3. The ground shall be at least 120 yards long by 80 in breadth and properly marked by boundary lines. Boundary lines to be at least five yards from the fences.
4. Goal-posts shall stand at each end in the centre of the goal-line. They shall be 15 feet apart, with cross-bar eight feet from the ground.
5. The captains of each team shall toss for choice of sides before commencing play and the players shall stand in two ranks opposite each other, until the ball is thrown up, each man holding the hand of one of the other side.
6. Pushing or tripping from behind, holding from behind, or butting with the head shall be deemed foul and players so offending shall be asked to stand aside and may not afterwards take any part in the match, nor can his side substitute another man.
7. The time of actual play shall be one hour. Sides to be changed at half-time.
8. The match shall be decided by the greater number of goals. If no goal be kicked, the match shall be deemed a draw. A goal is scored when the ball is kicked through the goalposts under the cross-bar.
9. When the ball is kicked over the side-line it shall be thrown back in any direction by a player of the other side. If kicked over the goal-line by a player of the other side, the goal-keeper whose line it crosses shall have a free kick. No player on the other side to approach nearer than 25 yards of him till the ball is kicked.
10. The umpires and referee shall have, during the match, full power to disqualify any player or order him to stand aside and discontinue play for any act which they may consider unfair as set out in Rule 6.

ATHLETICS

1. Every competitor must wear complete clothing from the shoulders to the knees, e.g. sleeved jersey and loose drawers.
2. Any competitor maybe excluded from taking part in the sports except properly attired.
3. Competitions must be limited to amateurs, except in cases where committees put on events for money prizes. No person competing for a money prize can afterwards compete as an amateur.
4. All betting must be put down if possible. It was further decreed that the Central Committee could suspend anyone guilty of any malpractice connected with athletics.
5. All entries must be made in the real name of the competitor.

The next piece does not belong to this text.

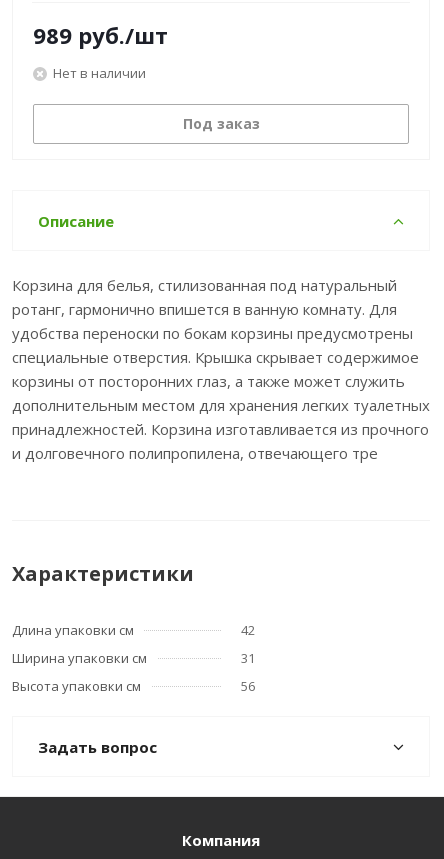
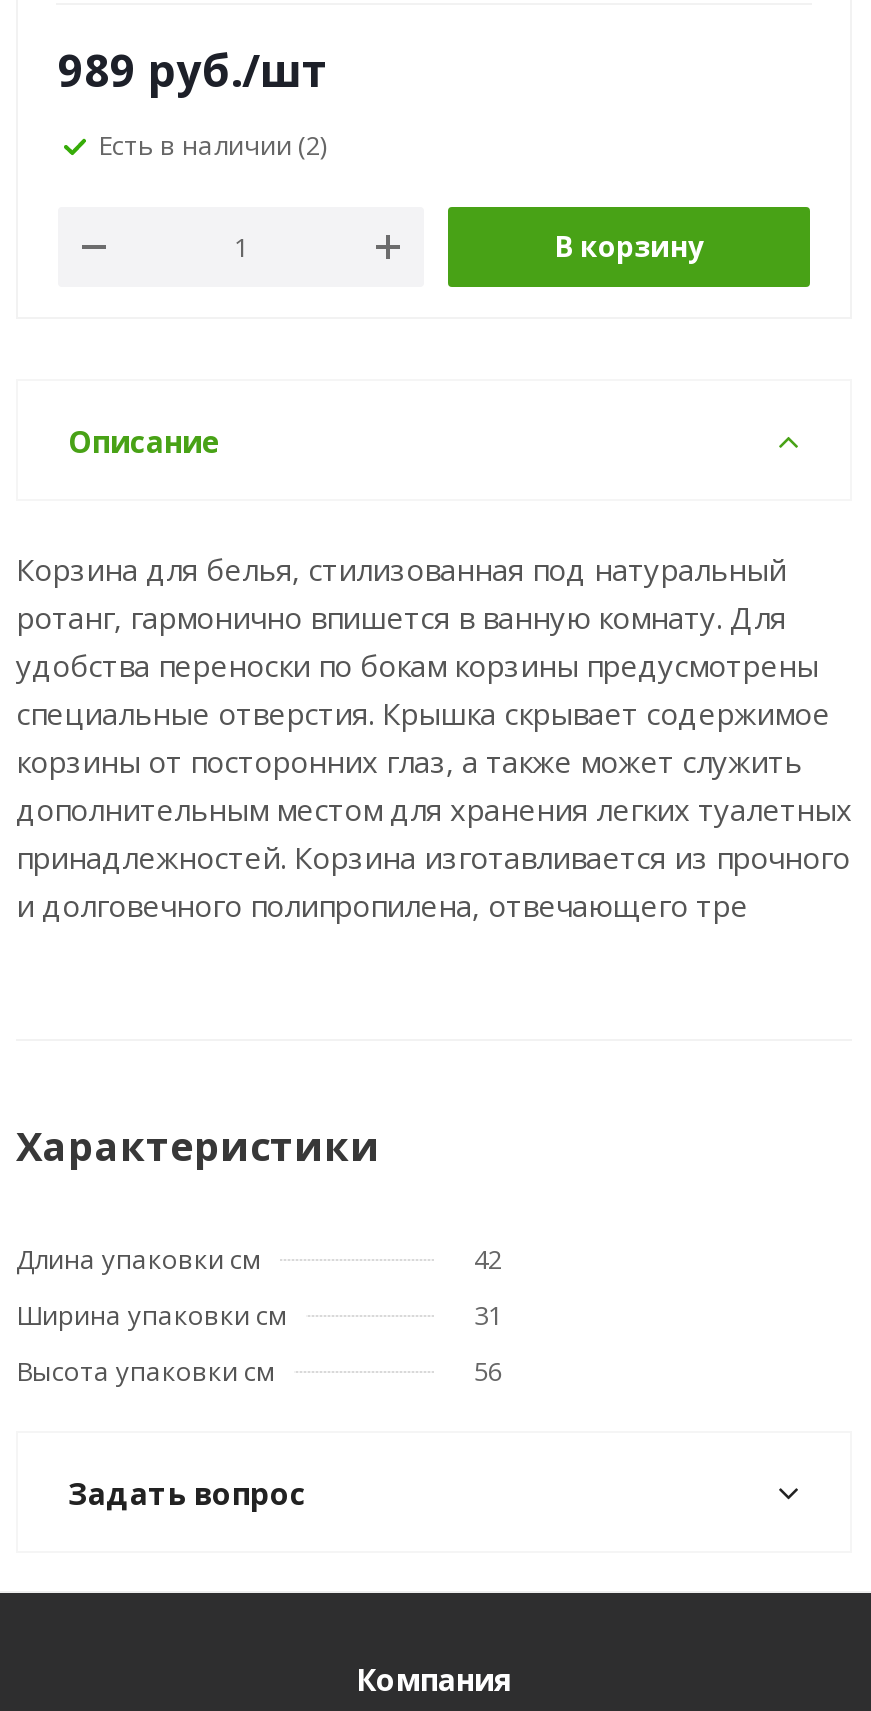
- Нет в наличии
+ Есть в наличии (2)

- Под заказ
+ В корзину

An early Central Council photograph c. 1888.

Back Row from left: J. J. O\’Reilly (Dublin), Dr. O\’Connor (Clare), Rev. J. Concannon (Tullamore), John Cullinan (Bansha) and George F. Byrne (Navan). Middle Row: Rev. C. Buckley (Buttevant), Alderman Mangan (Drogheda), W. Prendergast, Hon. Sec. (Clonmel), James O\’Connor (Wexford), Rev. E. Sheehy P.P. (Limerick), J. J. Cullen (Dun Laoghaire). Front Row: R. J. Frewan, Treasurer (Aherlow, Co. Tipperary), Maurice Davin, President (Carrick-on-Suir) and T O\’Riordan (Cork).